I want to use different API keys for data scraping each time my program is run.
For instance, I have the following 2 keys:
apiKey1 = "123abc"
apiKey2 = "345def"
and the following URL:
myUrl = http://myurl.com/key=...
When the program is run, I would like myUrl to be using apiKey1. Once it is run again, I would then like it to use apiKey2 and so forth... i.e:
First Run:
url = "http://myurl.com/key=" + apiKey1
Second Run:
url = "http://myurl.com/key=" + apiKey2
Sorry if this doesn't make sense, but does anyone know a way to do this? I have no idea.
EDIT:
To avoid confusion, I've had a look at this answer. But this doesn't answer my query. My target is to cycle between the variables between executions of my script.
I would use a persistent dictionary (it's like a database but more lightweight).
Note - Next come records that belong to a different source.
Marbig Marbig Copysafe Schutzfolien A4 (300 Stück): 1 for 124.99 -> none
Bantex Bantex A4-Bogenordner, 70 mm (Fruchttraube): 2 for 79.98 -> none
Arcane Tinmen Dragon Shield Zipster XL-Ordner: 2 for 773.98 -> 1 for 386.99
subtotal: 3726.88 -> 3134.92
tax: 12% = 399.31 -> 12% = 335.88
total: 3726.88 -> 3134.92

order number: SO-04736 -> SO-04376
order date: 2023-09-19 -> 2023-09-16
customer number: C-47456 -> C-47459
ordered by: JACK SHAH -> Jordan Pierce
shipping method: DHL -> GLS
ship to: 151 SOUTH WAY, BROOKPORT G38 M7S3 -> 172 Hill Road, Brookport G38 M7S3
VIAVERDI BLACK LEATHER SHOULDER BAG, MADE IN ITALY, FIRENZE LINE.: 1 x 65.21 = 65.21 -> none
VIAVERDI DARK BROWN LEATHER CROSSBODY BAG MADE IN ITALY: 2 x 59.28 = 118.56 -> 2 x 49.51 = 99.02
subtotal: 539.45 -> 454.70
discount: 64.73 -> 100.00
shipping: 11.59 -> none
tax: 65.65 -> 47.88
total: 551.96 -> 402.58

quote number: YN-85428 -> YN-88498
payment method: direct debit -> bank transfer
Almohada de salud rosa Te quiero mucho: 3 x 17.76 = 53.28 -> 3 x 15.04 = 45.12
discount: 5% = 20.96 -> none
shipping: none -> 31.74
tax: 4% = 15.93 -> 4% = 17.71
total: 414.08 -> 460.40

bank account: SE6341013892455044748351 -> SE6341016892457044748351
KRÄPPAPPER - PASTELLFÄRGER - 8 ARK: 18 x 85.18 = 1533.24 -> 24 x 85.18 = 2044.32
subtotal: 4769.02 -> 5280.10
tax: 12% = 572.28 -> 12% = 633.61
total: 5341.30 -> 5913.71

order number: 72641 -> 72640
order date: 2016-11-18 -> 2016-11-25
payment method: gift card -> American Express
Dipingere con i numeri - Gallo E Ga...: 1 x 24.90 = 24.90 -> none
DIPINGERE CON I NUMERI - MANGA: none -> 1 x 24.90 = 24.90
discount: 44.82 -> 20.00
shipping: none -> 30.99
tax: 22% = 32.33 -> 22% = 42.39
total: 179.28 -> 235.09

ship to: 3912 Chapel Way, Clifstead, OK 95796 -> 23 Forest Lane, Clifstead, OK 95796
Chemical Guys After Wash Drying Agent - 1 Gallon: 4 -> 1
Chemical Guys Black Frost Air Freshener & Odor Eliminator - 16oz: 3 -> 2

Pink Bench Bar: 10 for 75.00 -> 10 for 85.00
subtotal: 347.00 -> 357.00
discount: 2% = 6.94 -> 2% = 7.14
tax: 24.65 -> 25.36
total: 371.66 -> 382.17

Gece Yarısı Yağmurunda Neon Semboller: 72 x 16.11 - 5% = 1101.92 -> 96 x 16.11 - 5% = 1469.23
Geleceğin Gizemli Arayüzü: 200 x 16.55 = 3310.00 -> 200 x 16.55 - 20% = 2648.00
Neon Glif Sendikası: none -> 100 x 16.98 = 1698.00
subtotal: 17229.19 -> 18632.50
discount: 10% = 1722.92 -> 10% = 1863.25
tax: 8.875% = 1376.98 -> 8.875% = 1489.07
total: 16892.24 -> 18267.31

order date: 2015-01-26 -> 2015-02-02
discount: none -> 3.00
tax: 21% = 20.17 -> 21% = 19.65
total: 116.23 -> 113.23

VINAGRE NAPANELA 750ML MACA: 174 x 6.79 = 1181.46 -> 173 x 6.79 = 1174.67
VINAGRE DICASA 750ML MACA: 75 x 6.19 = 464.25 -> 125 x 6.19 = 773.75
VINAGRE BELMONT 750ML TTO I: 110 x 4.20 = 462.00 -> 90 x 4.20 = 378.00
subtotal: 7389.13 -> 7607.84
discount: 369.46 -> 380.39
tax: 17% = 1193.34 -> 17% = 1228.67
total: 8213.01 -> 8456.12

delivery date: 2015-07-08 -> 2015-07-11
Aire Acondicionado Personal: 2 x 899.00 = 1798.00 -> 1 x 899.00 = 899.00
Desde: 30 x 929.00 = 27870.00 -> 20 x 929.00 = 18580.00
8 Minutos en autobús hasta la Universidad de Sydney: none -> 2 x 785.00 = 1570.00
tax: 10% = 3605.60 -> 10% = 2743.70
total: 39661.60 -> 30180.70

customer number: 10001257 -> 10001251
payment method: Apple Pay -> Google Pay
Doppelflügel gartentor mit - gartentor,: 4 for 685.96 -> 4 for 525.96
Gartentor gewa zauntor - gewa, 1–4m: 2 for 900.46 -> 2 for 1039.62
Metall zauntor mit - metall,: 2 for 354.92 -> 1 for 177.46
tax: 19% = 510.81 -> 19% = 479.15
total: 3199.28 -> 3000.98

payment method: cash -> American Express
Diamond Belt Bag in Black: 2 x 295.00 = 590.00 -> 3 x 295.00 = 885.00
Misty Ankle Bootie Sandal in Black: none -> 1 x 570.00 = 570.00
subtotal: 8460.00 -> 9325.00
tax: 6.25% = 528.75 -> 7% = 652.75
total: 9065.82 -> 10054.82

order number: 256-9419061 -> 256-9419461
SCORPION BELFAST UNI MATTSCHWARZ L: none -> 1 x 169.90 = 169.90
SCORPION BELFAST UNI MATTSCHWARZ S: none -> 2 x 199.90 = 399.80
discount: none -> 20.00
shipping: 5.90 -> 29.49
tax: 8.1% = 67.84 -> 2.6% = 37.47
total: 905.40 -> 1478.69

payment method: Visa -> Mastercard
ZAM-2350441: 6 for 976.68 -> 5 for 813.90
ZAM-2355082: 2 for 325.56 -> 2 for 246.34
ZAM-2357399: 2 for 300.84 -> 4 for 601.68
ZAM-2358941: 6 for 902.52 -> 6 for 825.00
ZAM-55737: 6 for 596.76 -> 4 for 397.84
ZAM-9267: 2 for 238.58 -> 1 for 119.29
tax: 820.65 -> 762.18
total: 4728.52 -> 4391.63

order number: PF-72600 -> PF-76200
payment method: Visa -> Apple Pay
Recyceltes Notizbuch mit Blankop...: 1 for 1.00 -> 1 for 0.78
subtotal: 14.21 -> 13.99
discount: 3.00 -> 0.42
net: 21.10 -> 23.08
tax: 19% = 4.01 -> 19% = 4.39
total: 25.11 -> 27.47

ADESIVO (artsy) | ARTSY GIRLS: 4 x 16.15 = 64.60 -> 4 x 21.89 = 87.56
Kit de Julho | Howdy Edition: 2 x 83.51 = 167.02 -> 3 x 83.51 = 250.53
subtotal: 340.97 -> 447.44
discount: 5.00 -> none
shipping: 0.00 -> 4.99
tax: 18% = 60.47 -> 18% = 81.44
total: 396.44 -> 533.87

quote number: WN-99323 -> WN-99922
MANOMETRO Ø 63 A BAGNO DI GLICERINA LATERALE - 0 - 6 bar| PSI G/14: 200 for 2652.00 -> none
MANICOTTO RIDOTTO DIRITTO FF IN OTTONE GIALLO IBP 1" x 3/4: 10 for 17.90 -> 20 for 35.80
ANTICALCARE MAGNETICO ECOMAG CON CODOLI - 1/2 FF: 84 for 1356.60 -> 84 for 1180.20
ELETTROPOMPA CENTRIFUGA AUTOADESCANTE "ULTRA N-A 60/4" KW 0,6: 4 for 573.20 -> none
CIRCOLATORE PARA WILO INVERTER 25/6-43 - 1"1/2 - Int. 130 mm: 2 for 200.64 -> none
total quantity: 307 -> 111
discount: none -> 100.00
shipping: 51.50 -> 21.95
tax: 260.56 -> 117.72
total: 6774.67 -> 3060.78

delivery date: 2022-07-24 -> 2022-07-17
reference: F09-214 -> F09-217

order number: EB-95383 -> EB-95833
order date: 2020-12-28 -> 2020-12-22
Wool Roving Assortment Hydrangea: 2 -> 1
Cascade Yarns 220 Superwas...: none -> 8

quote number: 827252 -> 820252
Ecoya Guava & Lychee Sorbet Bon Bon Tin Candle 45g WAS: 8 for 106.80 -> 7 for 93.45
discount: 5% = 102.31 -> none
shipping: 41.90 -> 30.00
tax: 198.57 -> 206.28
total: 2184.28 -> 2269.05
That way you can easily store the options and the one to visit next.
There's already a library in the standard library that provides such a persistent dictionary: shelve:
import shelve
filename = 'target.shelve'
def get_next_target():
with shelve.open(filename) as db:
if not db:
# Not created yet, initialize it:
db['current'] = 0
db['options'] = ["123abc", "345def"]
# Get the current option
nxt = db['options'][db['current']]
db['current'] = (db['current'] + 1) % len(db['options']) # increment with wraparound
return nxt
And each call to get_next_target() will return the next option - no matter if you call it several times in the same execution or once per execution.
The logic could be simplified if you never have more than 2 options:
db['current'] = 0 if db['current'] == 1 else 1
But I thought it might be worthwhile to have a way that can easily handle multiple options.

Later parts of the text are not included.